- DATA SHOWN:
+++
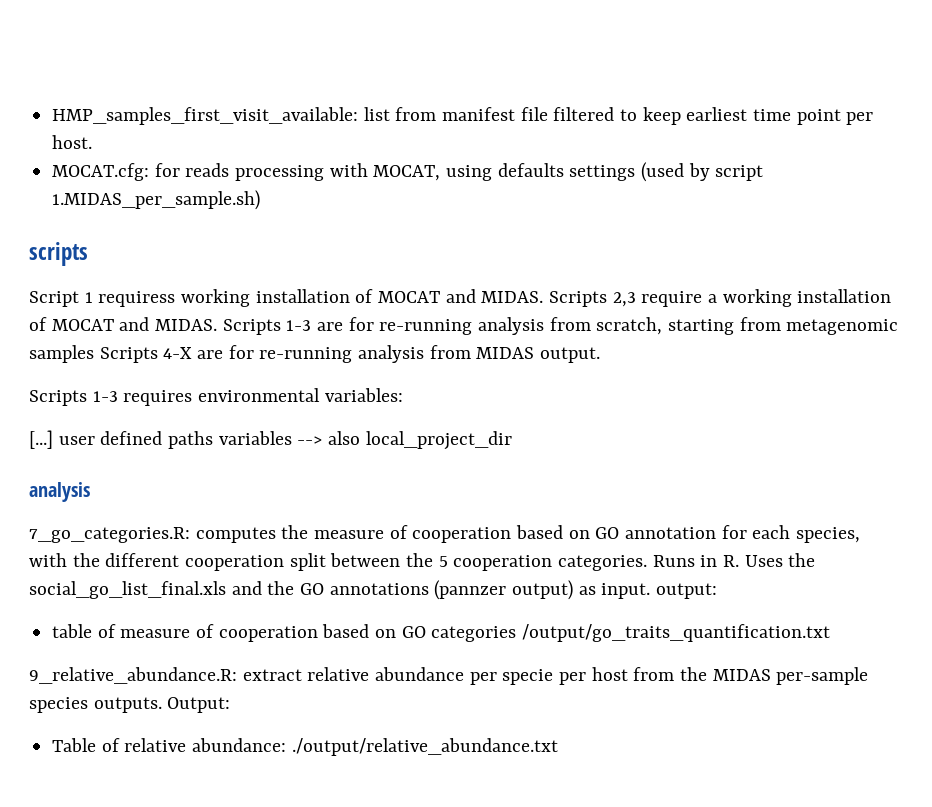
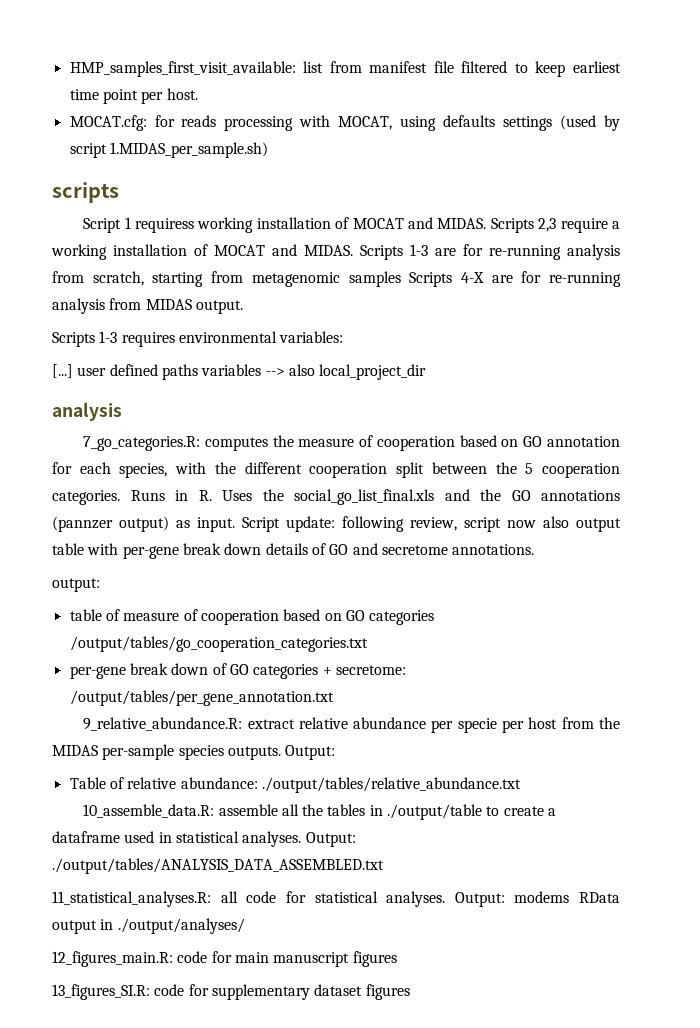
- Runs in R. Uses the social_go_list_final.xls and the GO annotations (pannzer output) as input. output:
+ Runs in R. Uses the social_go_list_final.xls and the GO annotations (pannzer output) as input. Script update: following review, script now also output table with per-gene break down details of GO and secretome annotations.
+ output:
- table of measure of cooperation based on GO categories /output/go_traits_quantification.txt
+ table of measure of cooperation based on GO categories /output/tables/go_cooperation_categories.txt
+ per-gene break down of GO categories + secretome: /output/tables/per_gene_annotation.txt
- Table of relative abundance: ./output/relative_abundance.txt
+ Table of relative abundance: ./output/tables/relative_abundance.txt
+ 10_assemble_data.R: assemble all the tables in ./output/table to create a dataframe used in statistical analyses. Output: ./output/tables/ANALYSIS_DATA_ASSEMBLED.txt
+ 11_statistical_analyses.R: all code for statistical analyses. Output: modems RData output in ./output/analyses/
+ 12_figures_main.R: code for main manuscript figures
+ 13_figures_SI.R: code for supplementary dataset figures

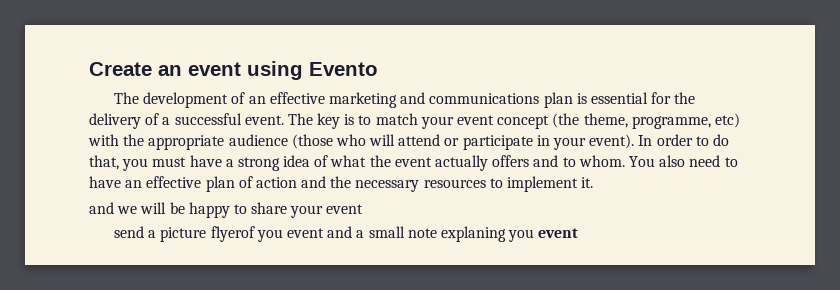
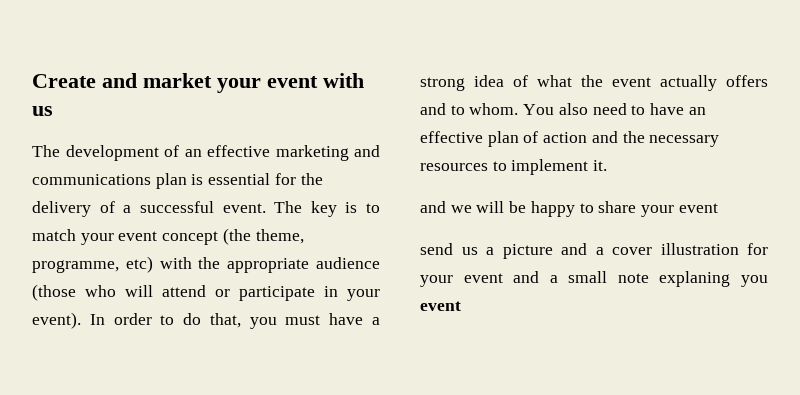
- Create an event using Evento
+ Create and market your event with us
- send a picture flyerof you event and a small note explaning you event
+ send us a picture and a cover illustration for your event and a small note explaning you event

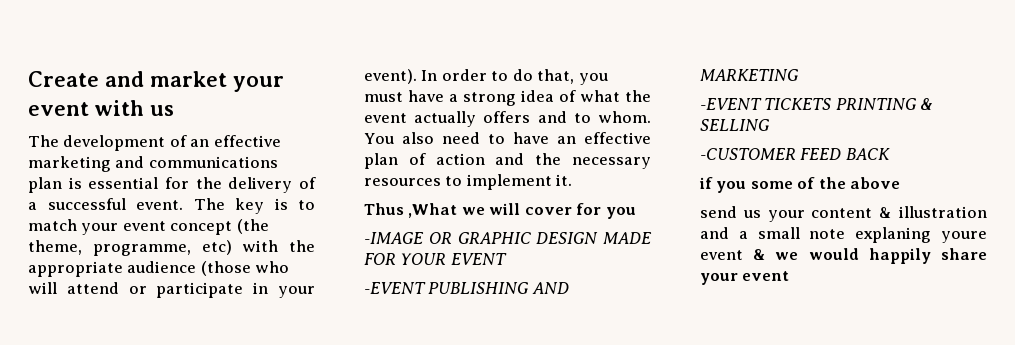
- and we will be happy to share your event
- send us a picture and a cover illustration for your event and a small note explaning you event
+ Thus ,What we will cover for you
+ -IMAGE OR GRAPHIC DESIGN MADE FOR YOUR EVENT
+ -EVENT PUBLISHING AND MARKETING
+ -EVENT TICKETS PRINTING & SELLING
+ -CUSTOMER FEED BACK
+ if you some of the above
+ send us your content & illustration and a small note explaning youre event & we would happily share your event

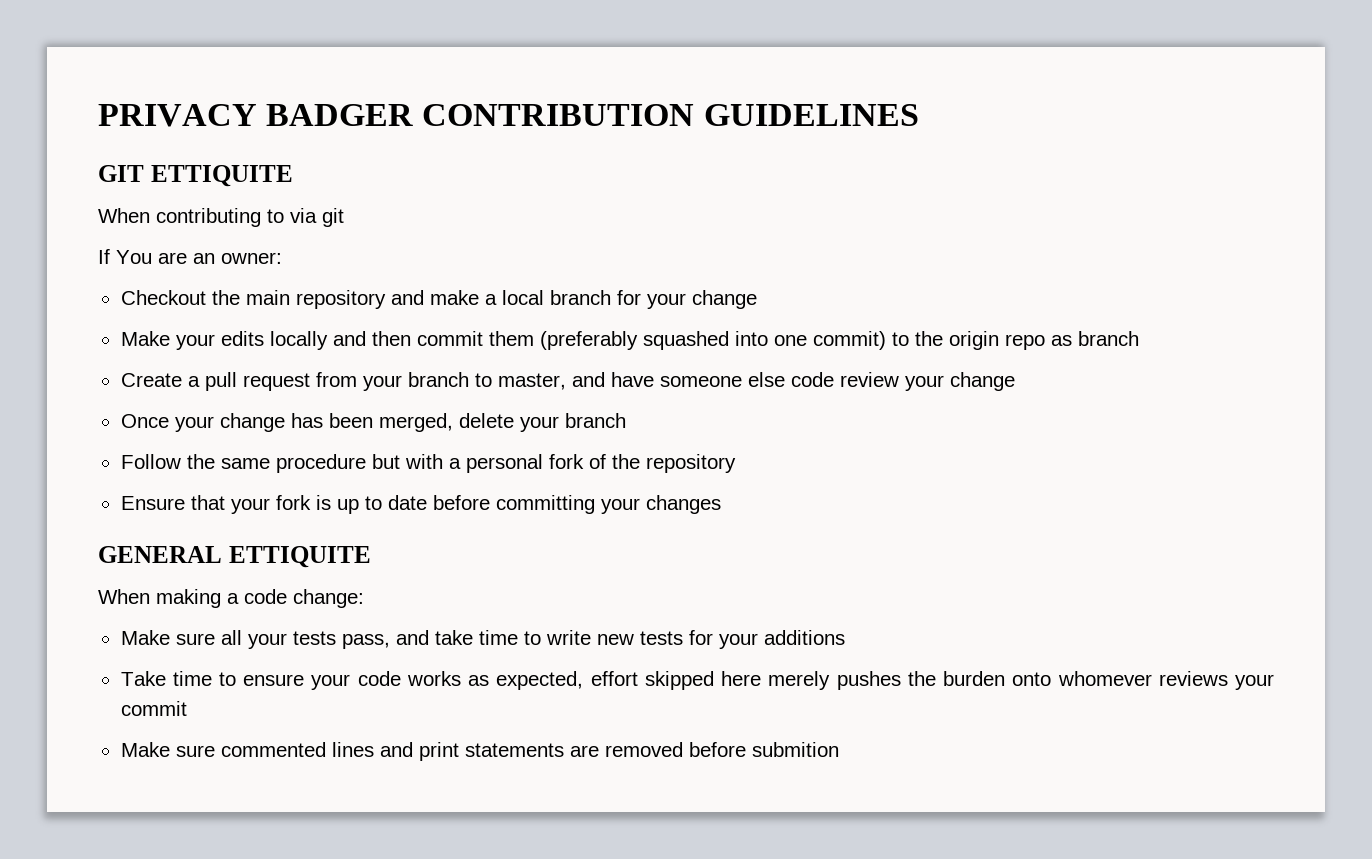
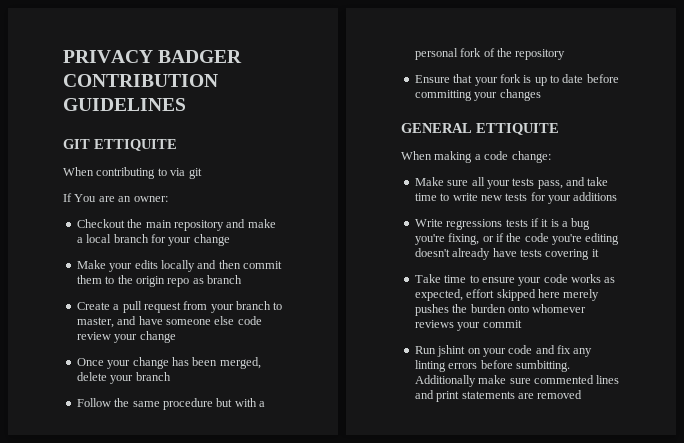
- Make your edits locally and then commit them (preferably squashed into one commit) to the origin repo as branch
+ Make your edits locally and then commit them to the origin repo as branch
+ Write regressions tests if it is a bug you're fixing, or if the code you're editing doesn't already have tests covering it
- Make sure commented lines and print statements are removed before submition
+ Run jshint on your code and fix any linting errors before sumbitting. Additionally make sure commented lines and print statements are removed

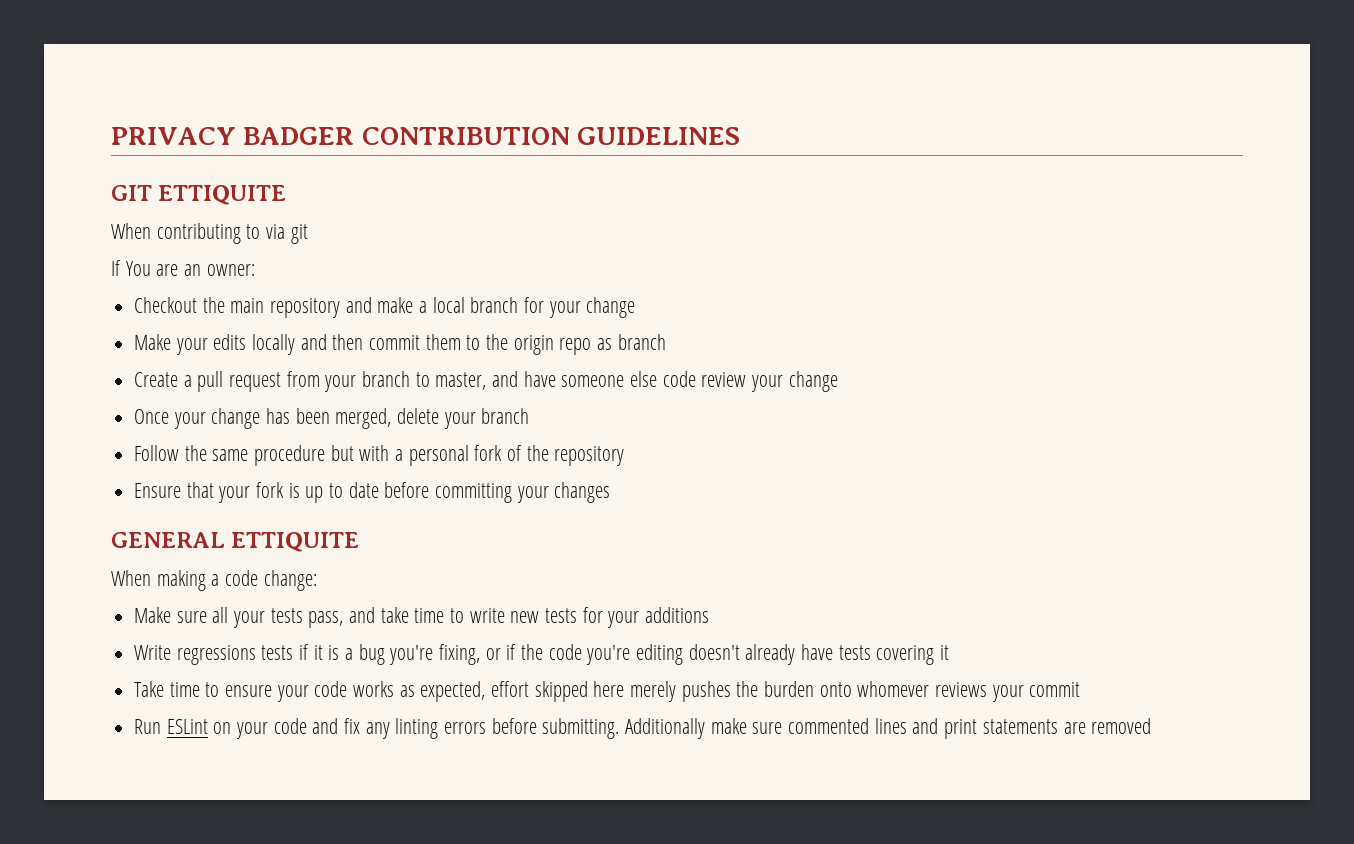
- Run jshint on your code and fix any linting errors before sumbitting.
+ Run ESLint on your code and fix any linting errors before submitting.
+++
In the listing, find the line containing "PUBLISHING AND MARKETING" and repeat it and every later line through the last one, word for word, excluding the pictures.

+ -EVENT PUBLISHING AND MARKETING
+ -EVENT TICKETS PRINTING & SELLING
+ -CUSTOMER FEED BACK
+ if you some of the above
+ send us your content & illustration and a small note explaning youre event & we would happily share your event

- Make your edits locally and then commit them (preferably squashed into one commit) to the origin repo as branch
+ Make your edits locally and then commit them to the origin repo as branch
+ Write regressions tests if it is a bug you're fixing, or if the code you're editing doesn't already have tests covering it
- Make sure commented lines and print statements are removed before submition
+ Run jshint on your code and fix any linting errors before sumbitting. Additionally make sure commented lines and print statements are removed

- Run jshint on your code and fix any linting errors before sumbitting.
+ Run ESLint on your code and fix any linting errors before submitting.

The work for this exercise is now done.